I primi dati sono stati pubblicati nel 1999 e riguardavano esperimenti su animali da laboratorio, poi si è passati (ottobre 2001) a 3 pazienti giunti all'ospedale con un blocco renale molto grave. Si è utilizzato, insieme all'apparecchio per l'emofiltrazione, il RTAD per 24 ore, monitorando tutti i parametri funzionali del rene.
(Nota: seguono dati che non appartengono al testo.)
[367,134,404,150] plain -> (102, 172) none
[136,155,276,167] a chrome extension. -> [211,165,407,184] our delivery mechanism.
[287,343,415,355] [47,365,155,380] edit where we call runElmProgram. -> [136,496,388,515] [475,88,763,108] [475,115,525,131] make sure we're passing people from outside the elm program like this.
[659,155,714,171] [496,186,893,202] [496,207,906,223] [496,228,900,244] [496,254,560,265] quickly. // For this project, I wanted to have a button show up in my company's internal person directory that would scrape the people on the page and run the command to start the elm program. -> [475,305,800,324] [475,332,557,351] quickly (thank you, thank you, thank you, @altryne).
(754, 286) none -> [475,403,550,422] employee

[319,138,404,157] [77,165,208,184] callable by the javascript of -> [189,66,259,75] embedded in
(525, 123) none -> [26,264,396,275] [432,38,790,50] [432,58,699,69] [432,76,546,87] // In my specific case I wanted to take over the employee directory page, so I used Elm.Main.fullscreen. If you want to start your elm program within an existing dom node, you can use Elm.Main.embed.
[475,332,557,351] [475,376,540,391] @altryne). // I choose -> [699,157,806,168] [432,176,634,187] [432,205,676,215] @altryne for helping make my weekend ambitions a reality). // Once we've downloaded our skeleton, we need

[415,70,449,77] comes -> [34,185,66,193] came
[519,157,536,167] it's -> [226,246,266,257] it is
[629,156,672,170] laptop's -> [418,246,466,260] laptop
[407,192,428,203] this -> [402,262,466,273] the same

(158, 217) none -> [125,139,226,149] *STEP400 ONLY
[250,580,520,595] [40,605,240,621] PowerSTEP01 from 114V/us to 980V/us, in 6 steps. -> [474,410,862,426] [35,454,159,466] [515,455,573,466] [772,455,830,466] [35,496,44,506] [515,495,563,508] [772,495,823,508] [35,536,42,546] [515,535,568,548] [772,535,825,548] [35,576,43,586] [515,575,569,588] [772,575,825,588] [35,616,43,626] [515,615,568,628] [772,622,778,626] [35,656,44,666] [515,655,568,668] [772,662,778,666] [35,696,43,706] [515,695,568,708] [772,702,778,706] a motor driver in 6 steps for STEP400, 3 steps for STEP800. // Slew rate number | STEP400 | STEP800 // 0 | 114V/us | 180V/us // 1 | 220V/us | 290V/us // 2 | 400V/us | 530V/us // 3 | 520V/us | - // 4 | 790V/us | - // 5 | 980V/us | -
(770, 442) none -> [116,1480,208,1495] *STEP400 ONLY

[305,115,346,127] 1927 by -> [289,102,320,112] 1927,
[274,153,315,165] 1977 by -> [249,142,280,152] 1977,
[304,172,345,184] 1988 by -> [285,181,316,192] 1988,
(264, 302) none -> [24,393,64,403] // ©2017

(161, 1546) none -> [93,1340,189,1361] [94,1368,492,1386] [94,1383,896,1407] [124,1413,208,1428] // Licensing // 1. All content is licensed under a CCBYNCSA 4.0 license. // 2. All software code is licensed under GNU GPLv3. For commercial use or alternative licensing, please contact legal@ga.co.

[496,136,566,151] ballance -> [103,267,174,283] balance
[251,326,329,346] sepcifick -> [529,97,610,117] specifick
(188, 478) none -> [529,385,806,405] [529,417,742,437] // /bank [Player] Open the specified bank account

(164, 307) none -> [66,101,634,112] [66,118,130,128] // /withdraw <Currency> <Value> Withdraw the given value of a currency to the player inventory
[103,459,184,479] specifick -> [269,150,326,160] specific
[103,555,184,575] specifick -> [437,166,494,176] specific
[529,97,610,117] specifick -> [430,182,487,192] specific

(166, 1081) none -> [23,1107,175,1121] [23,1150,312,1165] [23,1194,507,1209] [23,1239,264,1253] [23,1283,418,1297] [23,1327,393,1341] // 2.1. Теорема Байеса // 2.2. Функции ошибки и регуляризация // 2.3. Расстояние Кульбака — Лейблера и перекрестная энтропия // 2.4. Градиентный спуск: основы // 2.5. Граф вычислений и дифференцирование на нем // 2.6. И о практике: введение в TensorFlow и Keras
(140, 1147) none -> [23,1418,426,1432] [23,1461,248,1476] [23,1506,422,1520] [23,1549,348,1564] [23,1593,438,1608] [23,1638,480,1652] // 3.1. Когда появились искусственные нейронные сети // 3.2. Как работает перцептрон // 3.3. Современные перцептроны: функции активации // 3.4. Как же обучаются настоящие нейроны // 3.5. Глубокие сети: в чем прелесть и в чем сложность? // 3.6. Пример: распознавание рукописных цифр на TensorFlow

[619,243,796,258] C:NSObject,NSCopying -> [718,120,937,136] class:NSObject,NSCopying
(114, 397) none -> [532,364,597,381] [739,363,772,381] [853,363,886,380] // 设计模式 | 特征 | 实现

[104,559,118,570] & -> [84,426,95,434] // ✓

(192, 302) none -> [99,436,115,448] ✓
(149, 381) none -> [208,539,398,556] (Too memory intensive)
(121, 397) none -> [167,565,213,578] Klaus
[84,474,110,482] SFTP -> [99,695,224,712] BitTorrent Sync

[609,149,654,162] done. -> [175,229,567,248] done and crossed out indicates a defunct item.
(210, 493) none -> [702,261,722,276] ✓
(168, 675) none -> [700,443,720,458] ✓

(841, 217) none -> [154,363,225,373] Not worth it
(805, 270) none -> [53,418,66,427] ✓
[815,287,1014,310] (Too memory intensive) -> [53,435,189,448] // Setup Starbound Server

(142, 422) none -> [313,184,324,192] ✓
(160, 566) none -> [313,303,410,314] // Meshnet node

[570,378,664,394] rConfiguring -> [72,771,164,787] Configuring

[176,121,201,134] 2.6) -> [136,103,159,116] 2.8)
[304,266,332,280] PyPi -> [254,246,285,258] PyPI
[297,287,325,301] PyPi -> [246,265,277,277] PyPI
Questo primo esperimento sull'uomo ha dimostrato che il dispositivo era sufficientemente sicuro, perciò l'FDA ha autorizzato test ulteriori su un numero più ampio di pazienti (24) e per un tempo più lungo.

Il futuro

La speranza dei ricercatori è di ottenere 3 dispositivi bioartificiali, efficaci e sicuri, capaci di: purificare il sangue dalle scorie, riassorbire i costituenti necessari, secernere la giusta quota di eritropoietina. L'eritropoietina è indispensabile per la sintesi dei globuli rossi, in sua assenza il paziente va incontro ad anemia, che deve essere corretta con farmaci adatti. Una volta prodotti questi tre componenti con materiale biocompatibile, il passo successivo sarebbe quello di assemblarli e impiantarli nel paziente, così da sostituire completamente le funzioni renali perdute.